Features of this implementation of LDA:
- Allows for >2 classes
- Permits user-specified prior probabilities
- Requires only base MATLAB (no toolboxes needed)
- Assumes that the data is complete (no missing values)
- Has been verified against statistical software
- "help LDA" provides usage and an example, including conditional probability calculation
Note: This routine always includes the prior probability adjustment to the linear score functions. (Some other LDA software drops this when the user specifies equal prior probabilities.)
But I agree with maryam, after you find the coefficients for the training data, it should be used to test and classify another data which is missed the class label.
It is great if it is contains a testing part.
it might be worth to mention will's blogspot entry where he explains the code in some more detail and also answers some interesting questions:
http://matlabdatamining.blogspot.de/2010/12/linear-discriminant-analysis-lda.html
I'm an utter beginner with LDA, but I'm getting quite different class probability results using this vs. the 'classify' routine from the statistics toolbox. Perhaps it's the prior probability adjustment, but it would be nice if this had a literature reference and/or comparable results to classify.

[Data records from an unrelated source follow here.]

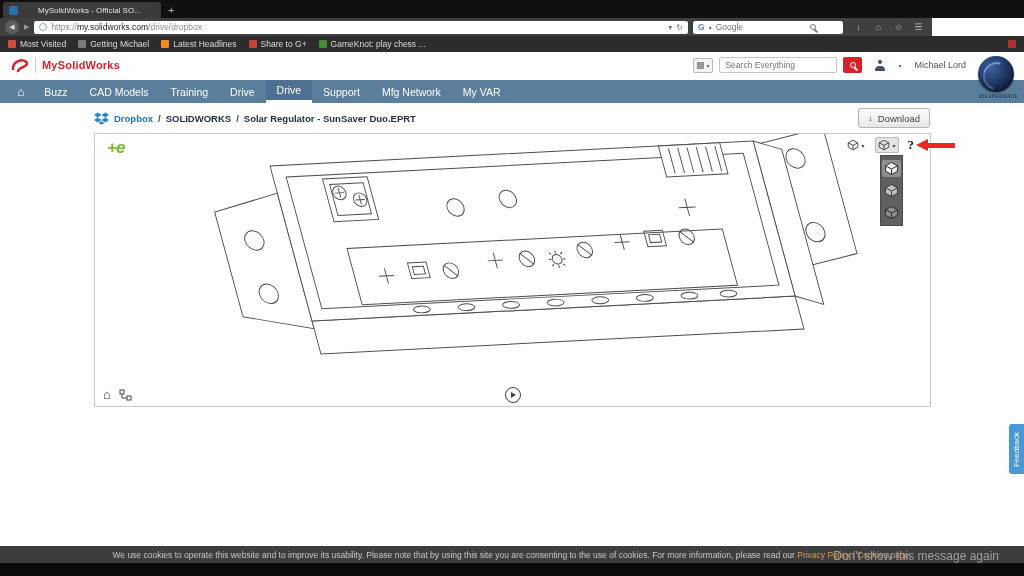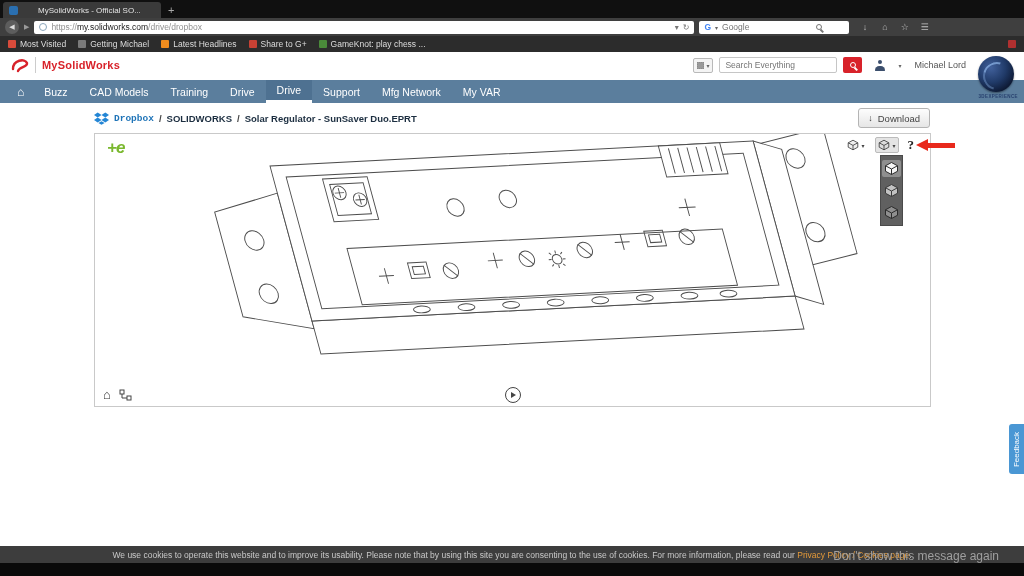--- a/index.html
+++ b/index.html
@@ -6,21 +6,21 @@
   body { font-family:"Liberation Sans", sans-serif; background:#888; }
   #stage { position:relative; width:1024px; height:576px; background:#fff; overflow:hidden; font-family:"Liberation Sans", sans-serif; }
 
   
   .ff-tabs { position:absolute; top:0; left:0; width:1024px; height:18px; background:#101010; display:flex; align-items:flex-end; }
   .ff-tab { height:16px; width:158px; margin-left:3px; background:#3a3a3a; border-radius:3px 3px 0 0; display:flex; align-items:center; gap:20px; padding:0 6px; }
   .ff-favicon { width:9px; height:9px; background:#2a6fb0; border-radius:2px; flex:none; }
   .ff-tab-title { font-size:8px; color:#e3e3e3; white-space:nowrap; overflow:hidden; }
   .ff-newtab { color:#aaa; font-size:11px; line-height:16px; padding:0 7px; }
 
-  .ff-nav { position:absolute; top:18px; left:0; width:1024px; height:18px; background:#3f3f3f; display:flex; align-items:center; padding:0 5px; gap:5px; }
+  .ff-nav { position:absolute; top:18px; left:0; width:932px; height:18px; background:#3f3f3f; display:flex; align-items:center; padding:0 5px; gap:5px; }
   .ff-back { width:14px; height:14px; border-radius:50%; background:#5d5d5d; color:#ddd; font-size:7px; display:flex; align-items:center; justify-content:center; flex:none; }
   .ff-fwd { color:#999; font-size:7px; flex:none; }
   .ff-url { flex:1; max-width:660px; height:13px; background:#fff; border-radius:2px; display:flex; align-items:center; gap:4px; padding:0 5px; font-size:8.5px; }
   .globe-dot { width:8px; height:8px; border:1px solid #8aa5bb; border-radius:50%; flex:none; }
   .url-proto, .url-path { color:#909090; }
   .url-domain { color:#222; }
   .ff-url .spacer { flex:1; }
   .ff-url-caret, .ff-url-reload { color:#777; font-size:8px; }
   .ff-search { width:150px; height:13px; background:#fff; border-radius:2px; display:flex; align-items:center; gap:4px; padding:0 5px; }
   .g-badge { color:#4285f4; font-weight:bold; font-size:8.5px; }
@@ -61,21 +61,21 @@
   .brand-3d-text { position:absolute; right:6px; top:94px; font-size:4.5px; color:#27406e; letter-spacing:.4px; z-index:6; font-weight:bold; }
 
   
   .main-nav { position:absolute; top:80px; left:0; width:1024px; height:23px; background:#5b7e9d; display:flex; align-items:stretch; color:#fff; font-size:10.5px; padding-left:8px; }
   .nav-home { display:flex; align-items:center; padding:0 9px; font-size:12px; }
   .nav-item { display:flex; align-items:center; padding:8px 11px; white-space:nowrap; }
   .nav-item.active { background:#4e7191; border-bottom:3px solid #fff; }
 
   
   .crumb-row { position:absolute; top:106px; left:94px; width:837px; height:24px; display:flex; align-items:center; gap:5px; }
-  .crumb-root { color:#1f74b8; font-weight:bold; font-size:9.5px;font-family:Liberation Mono, monospace; }
+  .crumb-root { color:#1f74b8; font-weight:bold; font-size:9.5px; }
   .crumb-sep { color:#444; font-size:9.5px; font-weight:bold; }
   .crumb-strong { color:#1c2e40; font-weight:bold; font-size:9.5px; }
   .download-btn { position:absolute; top:108px; right:94px; height:20px; display:flex; align-items:center; gap:5px; padding:0 9px;
       background:linear-gradient(#fdfdfd,#e6e6e6); border:1px solid #b4b4b4; border-radius:3px; font-size:9.5px; color:#444; }
   .dl-arrow { font-size:9px; color:#333; }
 
   
   .viewer { position:absolute; top:133px; left:94px; width:837px; height:274px; border:1px solid #c9c9c9; background:#fff; }
   .edw-logo { position:absolute; left:12px; top:4px; color:#7ab82e; font-size:17px; font-weight:bold; font-style:italic; letter-spacing:-1px; }
   .viewer-tools { position:absolute; top:3px; right:16px; display:flex; align-items:center; gap:9px; }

I’m oberstein, PHD student of university of Paris.
Thank you very much for your share of your LDA (discriminant analysis) code, I find it on the web of Matlab center, it is very useful for me, yours is more intelligent than mine o(∩_∩)o
But there are some things of your code that I don’t understand, Can I ask you three questions about your LDA code?
Thank you at first!
1 For Accumulate pooled covariance information, why do you use ((nGroup(i) - 1) / (n - k) ) in “PooledCov = PooledCov + ((nGroup(i) - 1) / (n - k) ).* cov(Input(Group,:))”? Why it isn’t nGroup(i)/ n or nGroup(i)/ n-1 witch we use often in the probability? Can you tell me the raison or the theory with ((nGroup(i) - 1) / (n - k) )?
2 I don’t quite understand you Matrix W.
2-1) In the LDA, we find at first Sw (with-in-class scatter matrix) and Sb (between-class scatter matrix), and then we can find the eigenvectors of inv(Sw)*Sb, isn’t it? What is your matrix W? Is it the eigenvectors? – I don’t think so. Is it the matrix inv(Sw)*Sb? – But why you add the term log(PriorProb(i))?
2-2) Can you tell me something about the term log(PriorProb(i)) ? I don’t understand why it is here in W(:,1). Is it for the linear regression?
3 For calculate class probabilities at last, why do you use exponent? P=exp(L)./repmat(sum(exp(L),2),[1 2]), it can’t be L./ repmat(sum(L),2),[1 2]) ? I don’t understand why we must use the exponent to calculate the probabilities.
Input and Target are both from the training data. "Input" is a matrix containing the independent variables, while "Target" contains the dependent variable.